:: What you are asked to do ::
Copy, from the data below, every line that has "lance" in it.

:: Data ::
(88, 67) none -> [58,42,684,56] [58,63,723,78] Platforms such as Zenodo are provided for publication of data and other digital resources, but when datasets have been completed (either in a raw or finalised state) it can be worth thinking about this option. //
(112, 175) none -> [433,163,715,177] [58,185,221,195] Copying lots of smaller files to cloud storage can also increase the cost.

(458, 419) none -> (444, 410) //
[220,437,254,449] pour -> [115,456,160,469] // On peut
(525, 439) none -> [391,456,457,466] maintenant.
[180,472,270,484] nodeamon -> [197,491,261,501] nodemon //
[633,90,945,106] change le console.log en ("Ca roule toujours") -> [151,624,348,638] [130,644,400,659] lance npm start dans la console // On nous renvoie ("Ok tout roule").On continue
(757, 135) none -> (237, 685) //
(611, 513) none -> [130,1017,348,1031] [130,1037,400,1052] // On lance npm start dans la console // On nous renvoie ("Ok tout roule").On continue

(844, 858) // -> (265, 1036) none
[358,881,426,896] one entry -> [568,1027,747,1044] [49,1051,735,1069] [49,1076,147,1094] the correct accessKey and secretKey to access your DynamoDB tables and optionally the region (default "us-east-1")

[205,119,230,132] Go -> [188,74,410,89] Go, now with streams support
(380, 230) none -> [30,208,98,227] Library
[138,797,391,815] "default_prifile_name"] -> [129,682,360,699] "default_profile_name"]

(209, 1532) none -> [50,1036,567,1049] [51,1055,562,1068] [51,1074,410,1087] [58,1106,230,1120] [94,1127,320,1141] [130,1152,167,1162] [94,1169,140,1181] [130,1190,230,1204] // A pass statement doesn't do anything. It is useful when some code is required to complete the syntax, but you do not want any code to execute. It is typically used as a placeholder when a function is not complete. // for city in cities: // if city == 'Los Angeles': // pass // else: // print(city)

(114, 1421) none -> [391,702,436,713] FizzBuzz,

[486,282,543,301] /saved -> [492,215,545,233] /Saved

:: Finished task ::
[633,90,945,106] change le console.log en ("Ca roule toujours") -> [151,624,348,638] [130,644,400,659] lance npm start dans la console // On nous renvoie ("Ok tout roule").On continue
(611, 513) none -> [130,1017,348,1031] [130,1037,400,1052] // On lance npm start dans la console // On nous renvoie ("Ok tout roule").On continue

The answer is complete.